*Goal of the exercise*
All lines from the one with "01-abr-23 | Estado" to the end of the entries below must be written out exactly. Leave out any other line.

*Provided records*

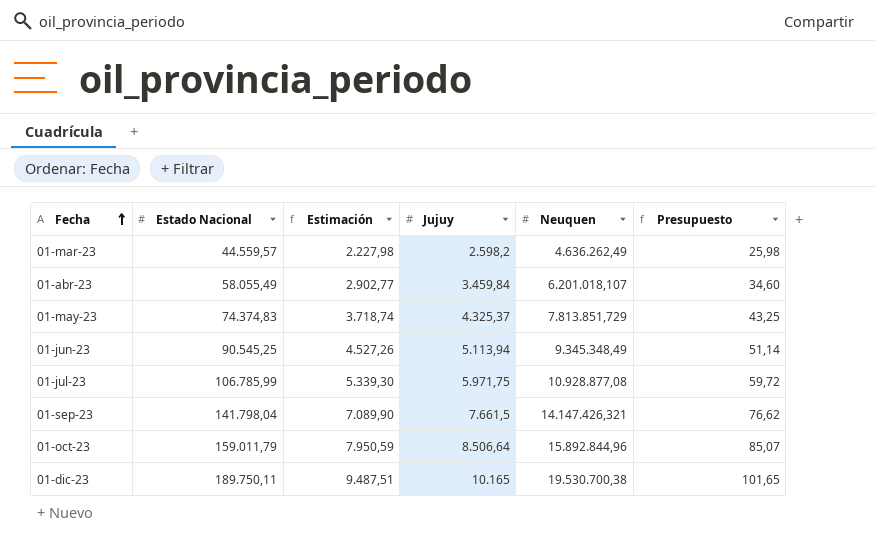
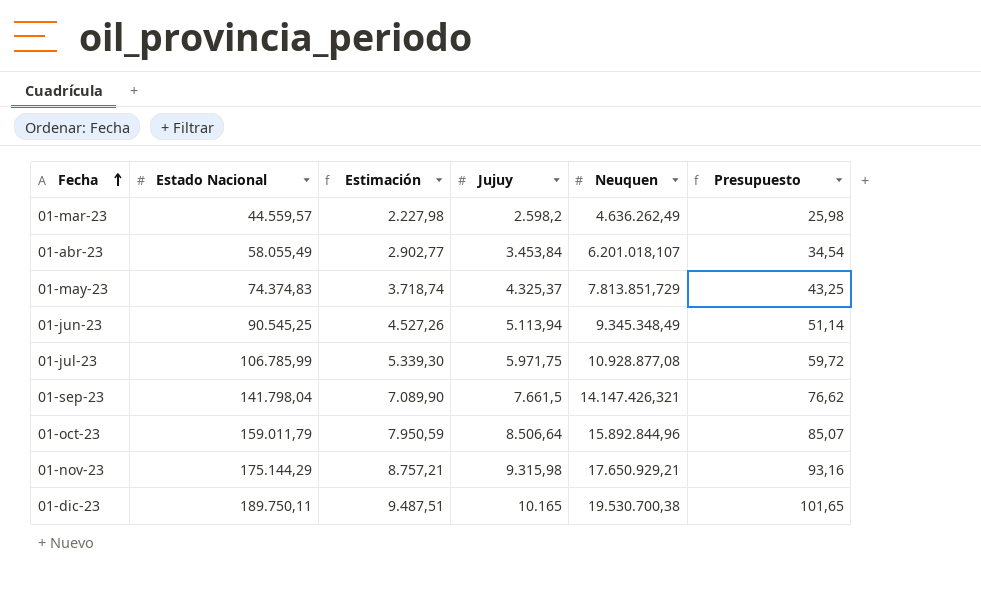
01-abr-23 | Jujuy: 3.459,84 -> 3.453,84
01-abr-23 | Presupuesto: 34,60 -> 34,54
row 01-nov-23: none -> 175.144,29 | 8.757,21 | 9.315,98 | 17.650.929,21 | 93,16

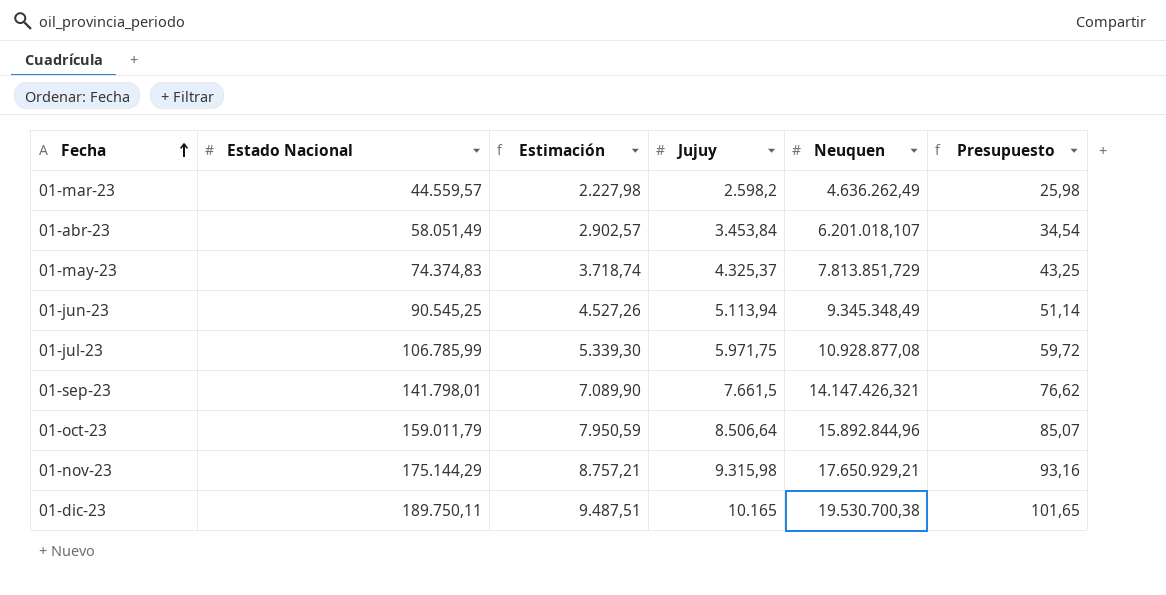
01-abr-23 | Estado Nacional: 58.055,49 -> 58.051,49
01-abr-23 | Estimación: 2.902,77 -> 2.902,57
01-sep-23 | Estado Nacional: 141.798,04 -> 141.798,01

*Task result*
01-abr-23 | Estado Nacional: 58.055,49 -> 58.051,49
01-abr-23 | Estimación: 2.902,77 -> 2.902,57
01-sep-23 | Estado Nacional: 141.798,04 -> 141.798,01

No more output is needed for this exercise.